Condeno, desde o início, o lado radical do protesto em Hong Kong, a “guerra civil”, o vandalismo… e a falta de margem negocial dos pró-democratas. Em bom rigor, a maioria da população gere uma espécie de apoio silencioso aos excessos, na esperança de mudar uma vida cada vez mais difícil, com preços de habitação obscenos, salários de luxo para poucos e custo de vida incomportável para todos os outros. Contexto, esse, mais por culpa do capitalismo selvagem e do regime oligárquico na Região Autónoma do que da ditadura comunista. Outra discussão é acreditar-se que é em democracia – e não com a ditadura continental – que se mudam as coisas… Balas reais, vítimas e mártires é que não ajudam ninguém.

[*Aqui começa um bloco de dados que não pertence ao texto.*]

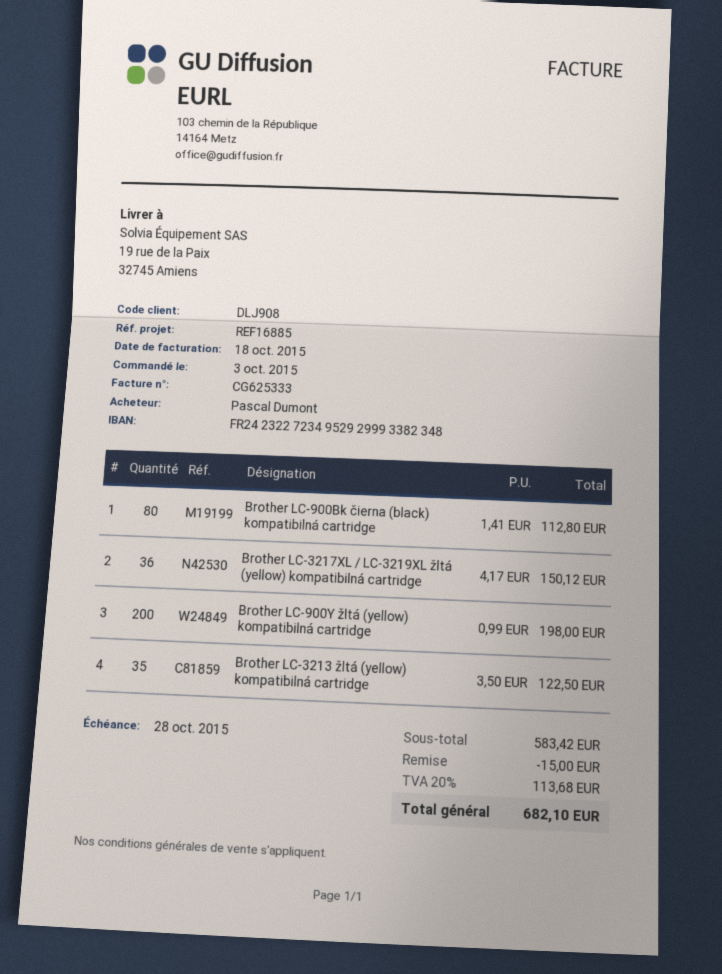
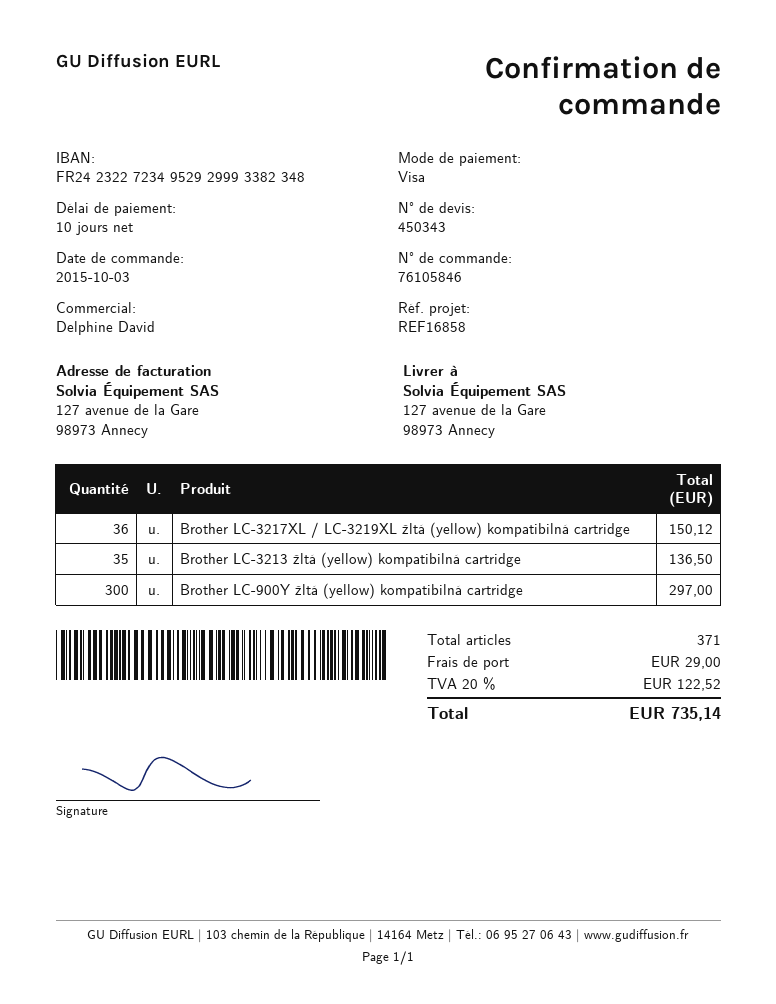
reference: REF16885 -> REF16858
ship to: 19 rue de la Paix, 32745 Amiens -> 127 avenue de la Gare, 98973 Annecy
Brother LC-900Bk čierna (black) kompatibilná cartridge: 80 for 112.80 -> none
Brother LC-900Y žltá (yellow) kompatibilná cartridge: 200 for 198.00 -> 300 for 297.00
Brother LC-3213 žltá (yellow) kompatibilná cartridge: 35 for 122.50 -> 35 for 136.50
discount: 15.00 -> none
shipping: none -> 29.00
tax: 20% = 113.68 -> 20% = 122.52
total: 682.10 -> 735.14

Há muito se percebe que o protesto radical encosta à parede as forças policiais, encurraladas entre a missão de manter a lei e a ordem, e o medo de criar mártires e perder o respeito da população e do mundo em geral. Muitas vezes a atuação da polícia tem sido inferior à violência proporcional que se aplica no ocidente em contexto semelhante. É cada vez mais previsível a perda de uma vida humana, pelo que não se percebe a utilização de balas reais. Nunca acreditei na intervenção do exército chinês. Por um lado, é demasiado óbvio o problema de face que isso provocaria à China; por outro, manifestações civis combatem-se com forças especiais de intervenção – e não com militares, treinados para atirar contra o inimigo.
Tudo muda com o tiro que atingiu um jovem na terça-feira, não com balas de borracha, mas com uma munição mortal. A polícia tem arsenal suficiente para combater manifestações sem atirar a matar. Compreende-se que um agente defenda a sua segurança com os instrumentos que tem à mão; por isso não se compreende que entre eles esteja uma arma com munição real. Essa escalada não serve ninguém, muito menos a China.